By: Jay Turner -
fluid@alaska.net
Building a competitive 8 or 12-cell race boat can take a bunch of money
spent on batteries, exotic motors and electronics, and this is more than many modelers are
willing to spend. This is why the 6-cell stock classes are becoming so popular, with these
classes making up 25-30% of the total race entries at many National events. But the 6-cell
stock class isnt without problems.
The use of ROAR-legal motors opens up the specter of
"cheating", and this is difficult to control at local events. At the National
events handout motors or complete tear-downs can be performed, but this isnt
practical at smaller races. A racer with a very fast ROAR-powered boat will be accused of
cheating by some racers, and this is hardly fair to either the winning racer or to the
other competitors.
One way around this is to start a 4-cell open motor class. The
Anchorage Model Boat Club has run this class for a season with generally very good
results. We learned a lot, and Ill relate some of that below, but the most important
thing to realize is that 4-cell boats are NOT SLOW! This is the automatic reaction of most
boaters who hear the idea for the first time, but we have to think about it for a minute.

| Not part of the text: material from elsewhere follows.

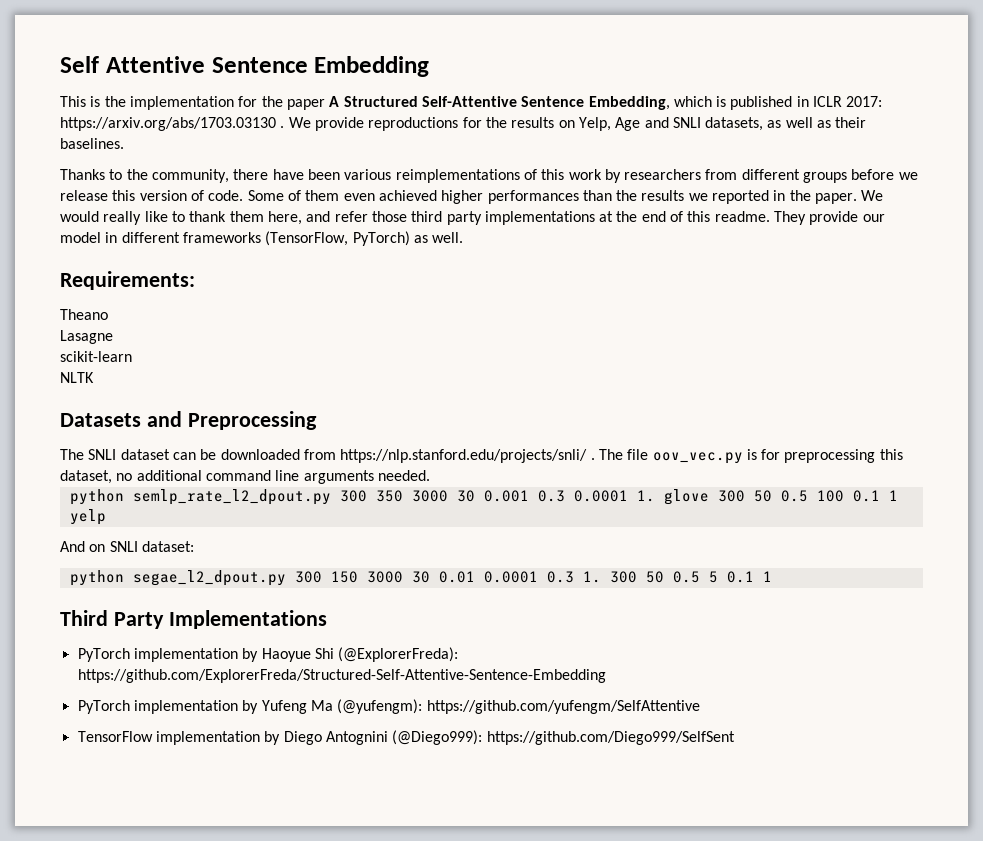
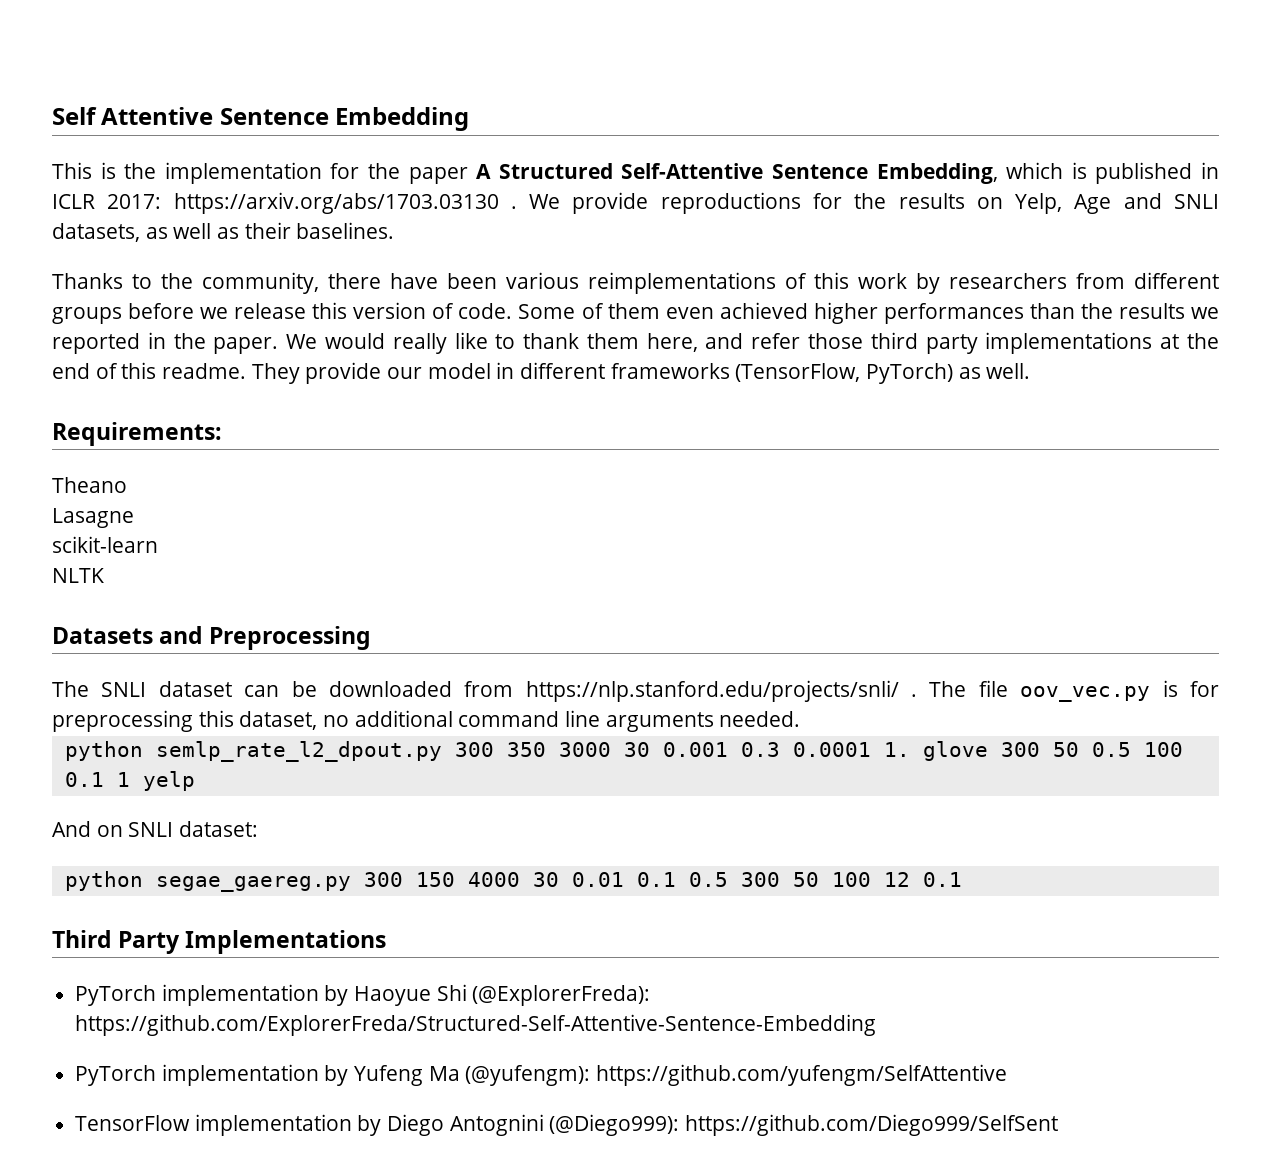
- python segae_l2_dpout.py 300 150 3000 30 0.01 0.0001 0.3 1. 300 50 0.5 5 0.1 1
+ python segae_gaereg.py 300 150 4000 30 0.01 0.1 0.5 300 50 100 12 0.1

First off, the 4-cell boat will weight 4 ounces less than a 6-cell boat because it has two
fewer cells; lighter means faster. Second, an 8 to 10-turn open motor has from 5% to 15%
more power running on 4 cells than a good ROAR motor does when running on 6-cells. The
result is more power and less weight, which translates into a faster boat. Most
experienced racers who see my Key West run on 4 cells cant believe its so
fast.
The boats weve run the most are catamarans, the Graupner Key West
hull being the race boat of choice. Setups are either direct or gear drives, and in the
tight pool course the gear drive seems to work best. On the longer outdoor course the
direct drive will likely work as well.
Here are some setup tips:
Motors: 8 to 11-turn mod motors with hard serrated brushes and
heavy springs seem best, with around 1/8" to ¼" timing advance. Use 8- to
10-turn motors in gear drives and 9- to 11-turns in direct drives. With the low cell
count, motors dont get as hot as they do with 6 or 8 cells, so they last longer.
Unlike ROAR motors, these open motors can be rebuilt easily for even longer life.
Gears Drives: The Hughey dual drive has been used with only one
motor to keep the height low in the hull. The new Hughey 24-tooth pinion gear
allows the 1.5:1 to 1.6:1 ratios which seem to work so well.
ESCs: This is where we learned that not all ESCs are created equal.
Some will not run well on only 4 cells the Astro 212s will overheat and give poor
performance for example. The Tekin 432 on the
other hand works great. The various car ESCs should work fine too since they are designed
for the popular 4-cell car classes.
Props: Direct drive props will be similar to those used on 6-cell
ROAR boats. In surface drives, the Octura x435 and y535 will do well with 9 to 11-turn
motors, but the smaller x432 may be needed with hulls which are not really free of the
water. In my XL Cat, a P735 worked fine with a 10-turn motor in direct drive. For gear
drives, the x438 and x637 seemed well suited on the short indoor course, giving strong
acceleration. As with all boats, experimentation will be needed to determine the best prop
for the particular application.
Hulls: This is where I break from the recommendations of some other
boaters experimenting with 4-cell racing. Because these models are potentially faster than
the 6-cell ROAR boats, I believe that the best hulls are similar to the current designs
like the Key West hydro and the Warehouse Hobbies Bagshot mono. These are
easy to drive, and are large enough to run on semi-rough water. While a few racers have
tried to design very small boats for 4 cell use, I think that these tiny hulls limit the
water on which the 4 cell boats can run. While I havent tried it yet, I believe that
the Graupner Tornado is also a natural for 4-cell use, and I will be setting one up as
soon as the ponds thaw in May.
In the typical kit boat like the Kyosho Viper the 4 cell concept works,
but no better than the standard 6-cell stock setup does. These hulls are too large and
have too much wetted area to take advantage of the lower weight of the 4-cell layout.
Race boats have best luck with surface drive setups, and this is also
true with 4 cell models. To really take advantage of the 4-cell setup, boaters need to
maximize the concepts strong points, which are high power and low weight. A
free-running 6-cell ROAR model will run even faster on 4 cells as drag is reduced and
acceleration increased.
Batteries: The 4-cell motors will draw more amps than a ROAR motor
will, and this will result in shorter run times. Set up to draw 40 to 50 amps gives
exciting performance, but like the larger cell classes, RC1700 or RC2000 batteries are
preferred for racing. For sport use any pack will work. The 4-cell boater will have to
assemble his own packs, but those packs will only cost 66% of a 6-cell pack.